Queen Emeraldas first two episodes were produced by Oriental Light and Magic (OLM) and licensed for American distribution by ADV Films, being one of their earlier releases on the DVD format. Those two episodes also have regular runs on the Action Channel. In Japan, the remaining two episodes were co-produced by MAC (Multi Access Company) and were released the following year after the initial two, indicating that a separate contract (that is not yet forthcoming) would be required for anyone to license the concluding episodes of the story outside Japan.

==Cast==
- Megumi Hayashibara as Hiroshi Umino
- Reiko Tajima as Emeraldas
- Kenichi Ogata as Lou Row
- Koichi Yamadera as Tochiro Oyama
- Makio Inoue as Captain Harlock

==Media==
===Manga===
Leiji Matsumoto first published a one-shot in 1975 in the publisher Akita Shoten's magazine Princess. It began its distribution in Kodansha's Weekly Shōnen Magazine in 1978. It ended in 1979, and four collected volumes were released by Kodansha. Kodansha Comics licensed the series to be published in English in two large-format hardcover volumes; the first was released on July 26, 2016, while the second was published on July 25, 2017.

===Anime===
An original video anime adaptation was produced by OLM and Multi-Access Company and released in four episodes between 1998 and 1999. Half the series was dubbed into English and released by ADV Films on DVD in 1999.

| No. | Title | Original release date |
|---|---|---|
| 1 | "Departure" | May 6, 1998 |
| 2 | "Eternal Emblem" | October 7, 1998 |
| 3 | "Friendship" | August 6, 1999 |
| 4 | "Siren" | December 18, 1999 |
| Extra | "Fantasy" | September 10, 1999 |

===Other appearances===
Emeraldas appeared in the 1978 Space Pirate Captain Harlock television series during flashbacks. She also had a guest appearance in the 1978 Galaxy Express 999 series. This episode, "Eternal Traveller Emeraldas", was later turned into an hour-long television special expanding on that story. She subsequently appeared as a supporting character in the film Arcadia of My Youth, where it is shown how she obtained her facial scar. She also makes brief appearances in Harlock Saga and Cosmo Warrior Zero. Her origin and youth is depicted in Maetel Legend.

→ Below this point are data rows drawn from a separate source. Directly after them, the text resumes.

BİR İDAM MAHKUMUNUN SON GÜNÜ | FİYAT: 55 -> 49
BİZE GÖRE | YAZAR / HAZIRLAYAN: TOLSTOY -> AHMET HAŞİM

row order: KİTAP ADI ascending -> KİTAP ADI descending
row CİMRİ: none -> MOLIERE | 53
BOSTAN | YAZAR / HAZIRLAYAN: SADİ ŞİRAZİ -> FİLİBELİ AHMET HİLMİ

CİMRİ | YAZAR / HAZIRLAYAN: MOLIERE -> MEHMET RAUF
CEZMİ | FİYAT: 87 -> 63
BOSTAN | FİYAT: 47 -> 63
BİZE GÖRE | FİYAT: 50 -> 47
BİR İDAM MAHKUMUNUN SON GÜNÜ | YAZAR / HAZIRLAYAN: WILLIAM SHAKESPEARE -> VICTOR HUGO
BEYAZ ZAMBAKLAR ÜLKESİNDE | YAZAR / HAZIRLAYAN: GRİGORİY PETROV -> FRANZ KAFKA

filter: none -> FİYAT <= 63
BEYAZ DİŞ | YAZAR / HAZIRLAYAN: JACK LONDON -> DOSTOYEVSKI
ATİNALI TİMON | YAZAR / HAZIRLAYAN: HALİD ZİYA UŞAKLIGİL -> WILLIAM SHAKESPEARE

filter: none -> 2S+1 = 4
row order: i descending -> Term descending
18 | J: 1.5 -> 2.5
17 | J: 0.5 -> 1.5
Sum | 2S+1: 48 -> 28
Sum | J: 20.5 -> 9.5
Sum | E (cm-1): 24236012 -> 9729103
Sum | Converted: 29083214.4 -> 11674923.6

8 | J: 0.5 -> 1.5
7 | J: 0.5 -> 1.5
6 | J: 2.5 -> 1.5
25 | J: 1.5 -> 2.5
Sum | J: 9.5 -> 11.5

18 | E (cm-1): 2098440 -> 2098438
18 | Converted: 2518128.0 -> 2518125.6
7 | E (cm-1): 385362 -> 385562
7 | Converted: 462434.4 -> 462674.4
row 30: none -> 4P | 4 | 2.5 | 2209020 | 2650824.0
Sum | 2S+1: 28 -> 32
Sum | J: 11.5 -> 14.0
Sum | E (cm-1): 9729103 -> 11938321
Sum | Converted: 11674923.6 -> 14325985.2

As with Harlock and most other characters of the Leijiverse, Emeraldas' appearances in various stories cannot be applied to one consistent timeline. In the 1978 Galaxy Express 999 story, for example, one notable difference from her other depictions is that Emeraldas is suffering from an unknown illness. Her place as captain was taken over by a robot imposter while she was mostly confined to bed. The story suggests that she does not have much longer to live. This illness is alluded to in the recent manga where Emeraldas does not engage in much physical action due to her weakened condition. However, the OVA version is a fearsome combatant—as seen in her gravity saber duel with Queen Baraluda—and shows no sign of any such illness. In the original Captain Harlock series in episode 30 ("My Friend, My Youth"), Emeraldas is shown to have a younger brother, but no sister is ever mentioned. Opposed to that, no brother exists in Queen Emeraldas or any other movies or series of the franchise.